* [MATERIALS PROVIDED]
[Start of Attachment]

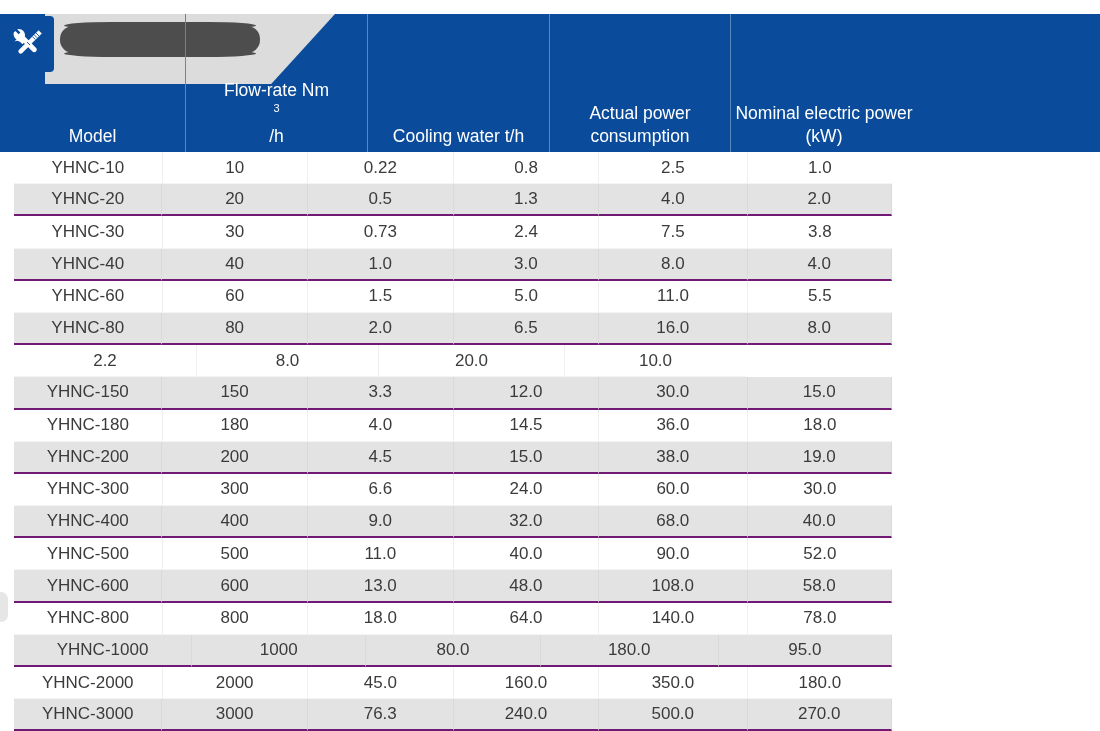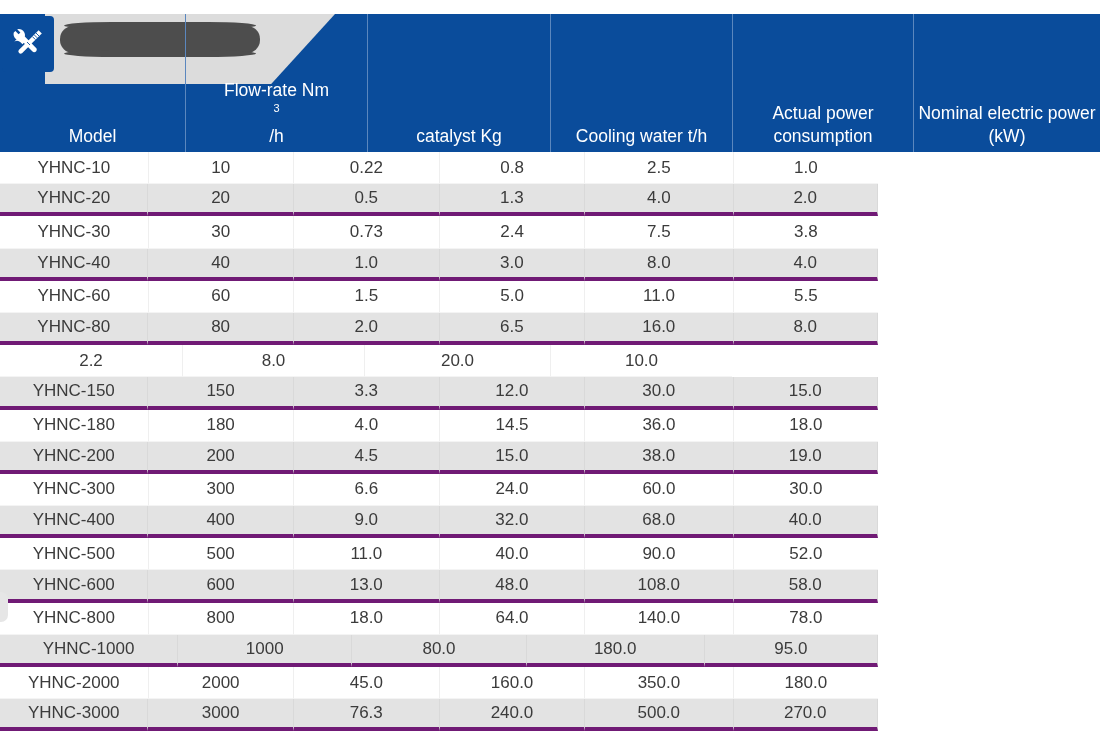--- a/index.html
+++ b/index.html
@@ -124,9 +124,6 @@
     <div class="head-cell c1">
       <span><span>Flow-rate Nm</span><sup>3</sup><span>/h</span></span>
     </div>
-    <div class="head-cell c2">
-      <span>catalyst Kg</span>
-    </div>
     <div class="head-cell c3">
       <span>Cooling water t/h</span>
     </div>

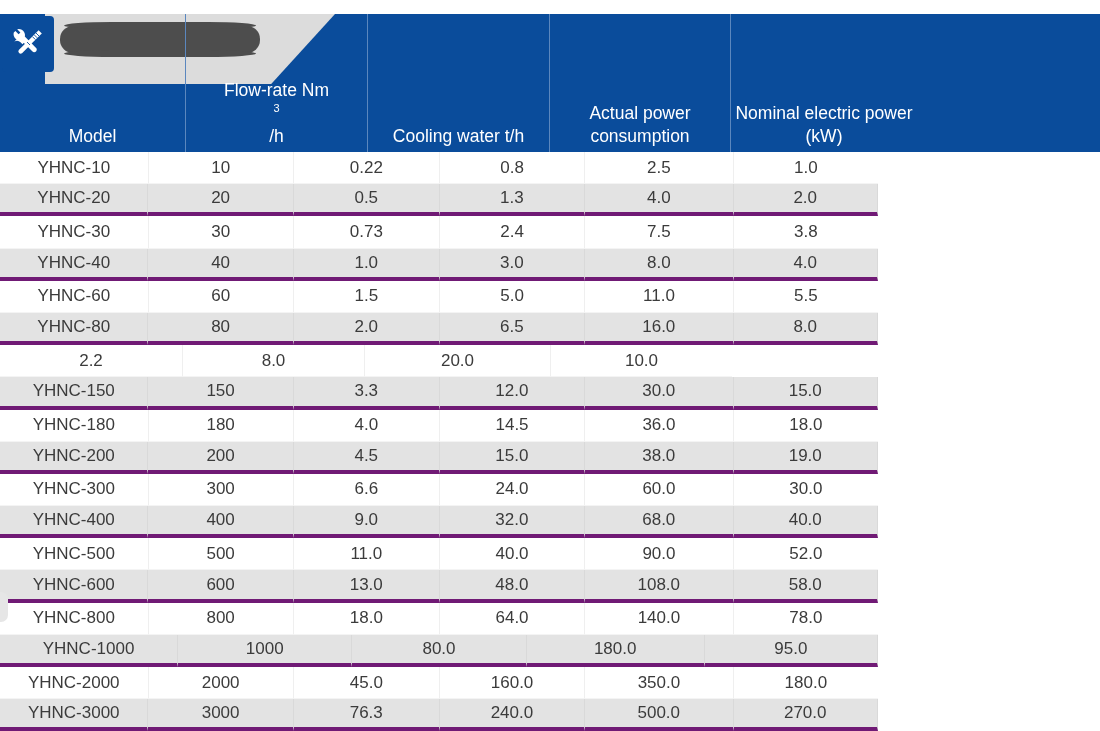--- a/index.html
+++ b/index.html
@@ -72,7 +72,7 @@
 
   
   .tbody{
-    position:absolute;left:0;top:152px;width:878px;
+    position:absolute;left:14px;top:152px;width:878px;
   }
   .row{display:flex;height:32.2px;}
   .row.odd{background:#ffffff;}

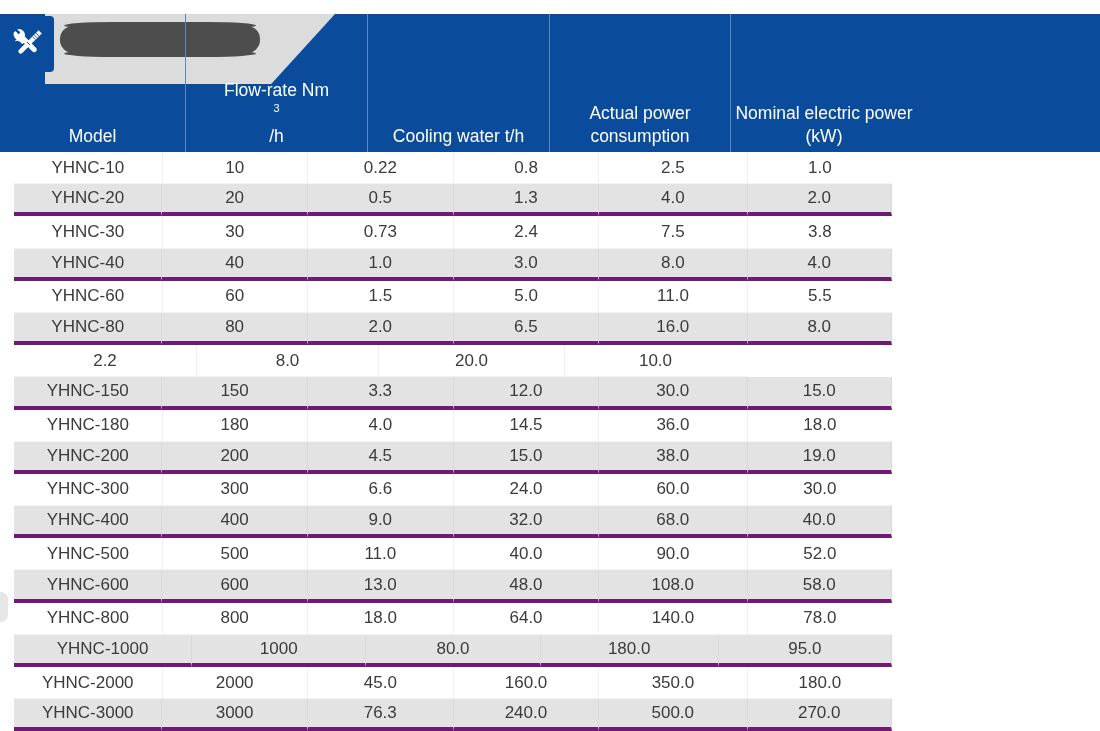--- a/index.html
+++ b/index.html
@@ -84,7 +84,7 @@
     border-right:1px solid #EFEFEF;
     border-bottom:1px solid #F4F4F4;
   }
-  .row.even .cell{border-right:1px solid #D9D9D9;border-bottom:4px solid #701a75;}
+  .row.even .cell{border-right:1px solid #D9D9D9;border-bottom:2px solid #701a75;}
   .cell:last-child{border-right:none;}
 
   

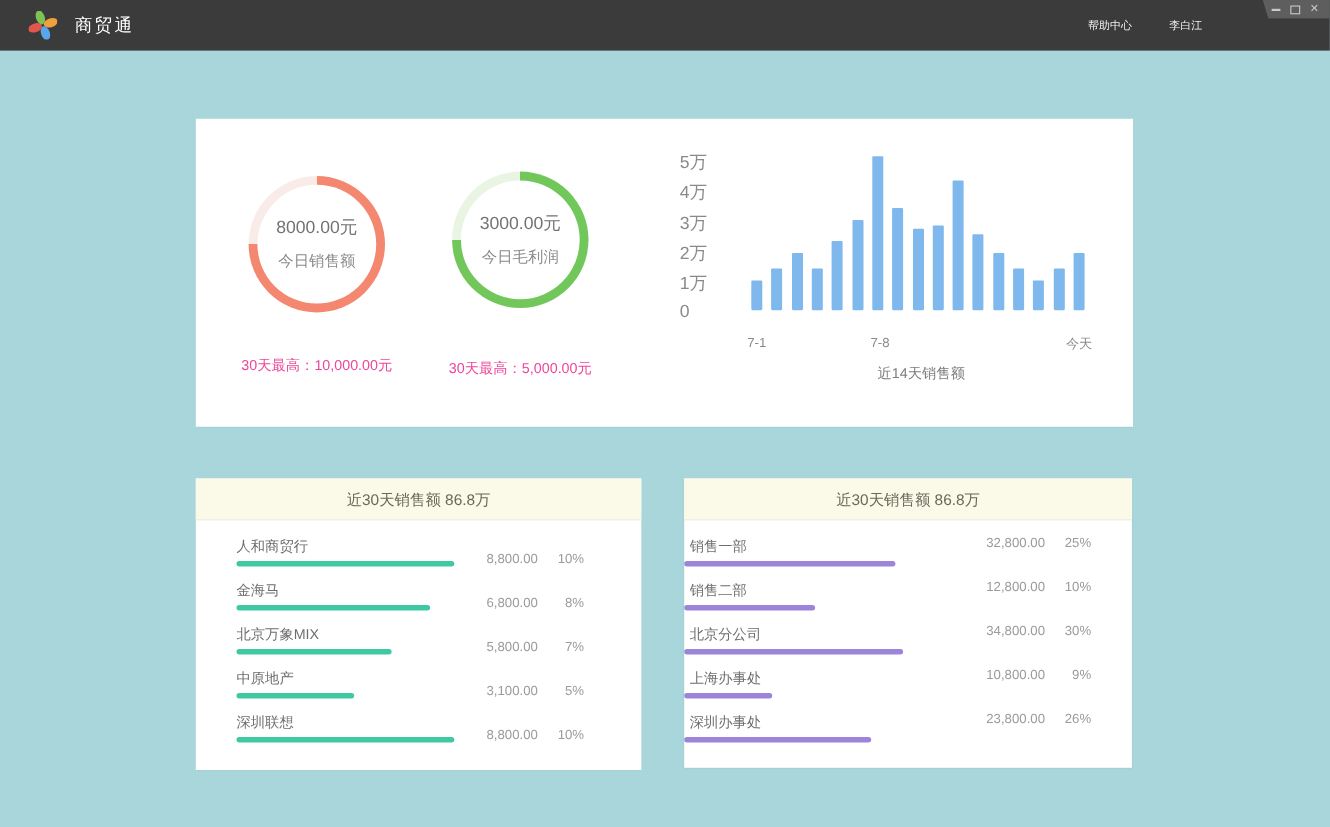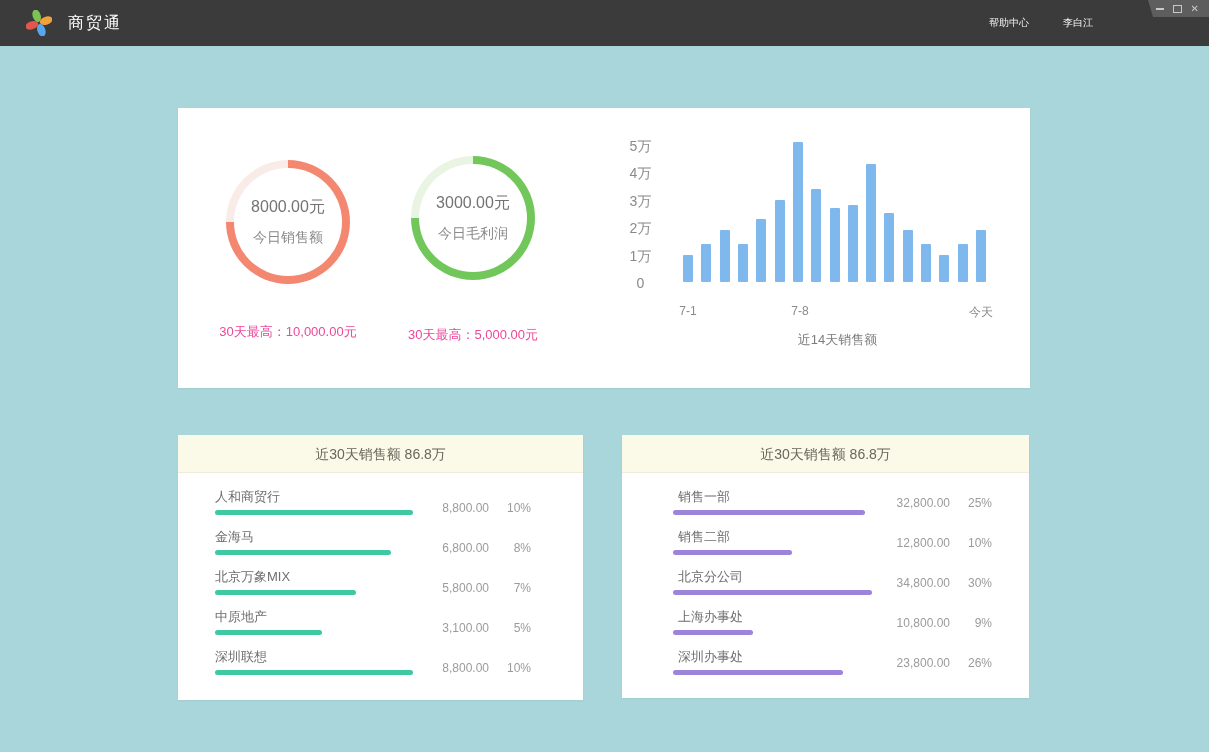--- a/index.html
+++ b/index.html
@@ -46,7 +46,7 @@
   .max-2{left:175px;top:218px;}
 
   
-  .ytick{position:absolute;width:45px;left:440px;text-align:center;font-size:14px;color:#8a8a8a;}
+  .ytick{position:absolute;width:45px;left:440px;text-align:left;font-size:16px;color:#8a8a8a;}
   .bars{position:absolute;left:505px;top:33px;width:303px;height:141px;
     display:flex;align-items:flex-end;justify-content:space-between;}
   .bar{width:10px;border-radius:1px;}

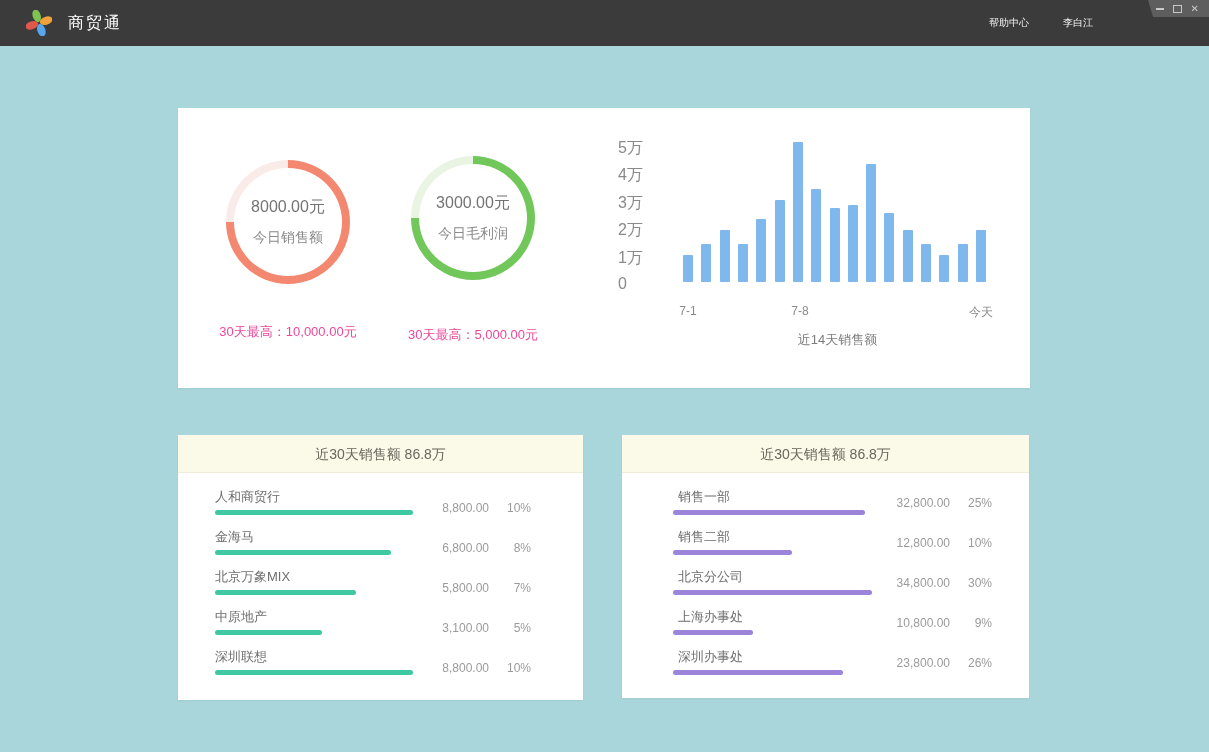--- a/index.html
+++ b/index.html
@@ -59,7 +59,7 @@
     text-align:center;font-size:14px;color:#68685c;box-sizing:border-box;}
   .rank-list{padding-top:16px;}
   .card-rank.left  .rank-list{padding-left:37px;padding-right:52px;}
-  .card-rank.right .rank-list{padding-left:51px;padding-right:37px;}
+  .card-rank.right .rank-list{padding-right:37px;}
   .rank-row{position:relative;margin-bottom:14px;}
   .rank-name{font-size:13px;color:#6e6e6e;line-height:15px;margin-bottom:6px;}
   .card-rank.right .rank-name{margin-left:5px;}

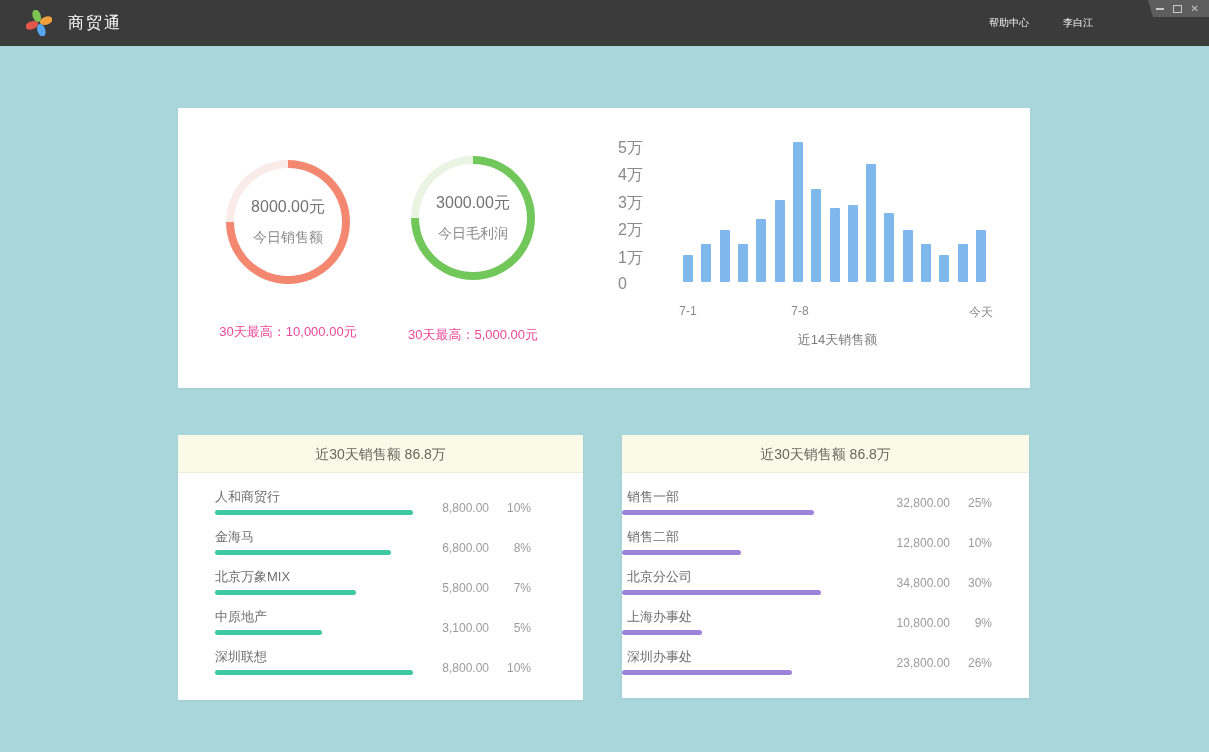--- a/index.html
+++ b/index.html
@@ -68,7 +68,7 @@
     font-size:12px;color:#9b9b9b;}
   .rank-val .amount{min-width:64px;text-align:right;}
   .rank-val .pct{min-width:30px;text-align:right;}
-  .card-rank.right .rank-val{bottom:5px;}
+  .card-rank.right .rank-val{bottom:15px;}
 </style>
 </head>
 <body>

[End of Attachment]

* [TASK ITEM] The expected answer is the complete set of entries, copied verbatim, with no pictures.

* [EXERCISE RESPONSE]
--- a/index.html
+++ b/index.html
@@ -124,9 +124,6 @@
     <div class="head-cell c1">
       <span><span>Flow-rate Nm</span><sup>3</sup><span>/h</span></span>
     </div>
-    <div class="head-cell c2">
-      <span>catalyst Kg</span>
-    </div>
     <div class="head-cell c3">
       <span>Cooling water t/h</span>
     </div>

--- a/index.html
+++ b/index.html
@@ -72,7 +72,7 @@
 
   
   .tbody{
-    position:absolute;left:0;top:152px;width:878px;
+    position:absolute;left:14px;top:152px;width:878px;
   }
   .row{display:flex;height:32.2px;}
   .row.odd{background:#ffffff;}

--- a/index.html
+++ b/index.html
@@ -84,7 +84,7 @@
     border-right:1px solid #EFEFEF;
     border-bottom:1px solid #F4F4F4;
   }
-  .row.even .cell{border-right:1px solid #D9D9D9;border-bottom:4px solid #701a75;}
+  .row.even .cell{border-right:1px solid #D9D9D9;border-bottom:2px solid #701a75;}
   .cell:last-child{border-right:none;}
 
   

--- a/index.html
+++ b/index.html
@@ -46,7 +46,7 @@
   .max-2{left:175px;top:218px;}
 
   
-  .ytick{position:absolute;width:45px;left:440px;text-align:center;font-size:14px;color:#8a8a8a;}
+  .ytick{position:absolute;width:45px;left:440px;text-align:left;font-size:16px;color:#8a8a8a;}
   .bars{position:absolute;left:505px;top:33px;width:303px;height:141px;
     display:flex;align-items:flex-end;justify-content:space-between;}
   .bar{width:10px;border-radius:1px;}

--- a/index.html
+++ b/index.html
@@ -59,7 +59,7 @@
     text-align:center;font-size:14px;color:#68685c;box-sizing:border-box;}
   .rank-list{padding-top:16px;}
   .card-rank.left  .rank-list{padding-left:37px;padding-right:52px;}
-  .card-rank.right .rank-list{padding-left:51px;padding-right:37px;}
+  .card-rank.right .rank-list{padding-right:37px;}
   .rank-row{position:relative;margin-bottom:14px;}
   .rank-name{font-size:13px;color:#6e6e6e;line-height:15px;margin-bottom:6px;}
   .card-rank.right .rank-name{margin-left:5px;}

--- a/index.html
+++ b/index.html
@@ -68,7 +68,7 @@
     font-size:12px;color:#9b9b9b;}
   .rank-val .amount{min-width:64px;text-align:right;}
   .rank-val .pct{min-width:30px;text-align:right;}
-  .card-rank.right .rank-val{bottom:5px;}
+  .card-rank.right .rank-val{bottom:15px;}
 </style>
 </head>
 <body>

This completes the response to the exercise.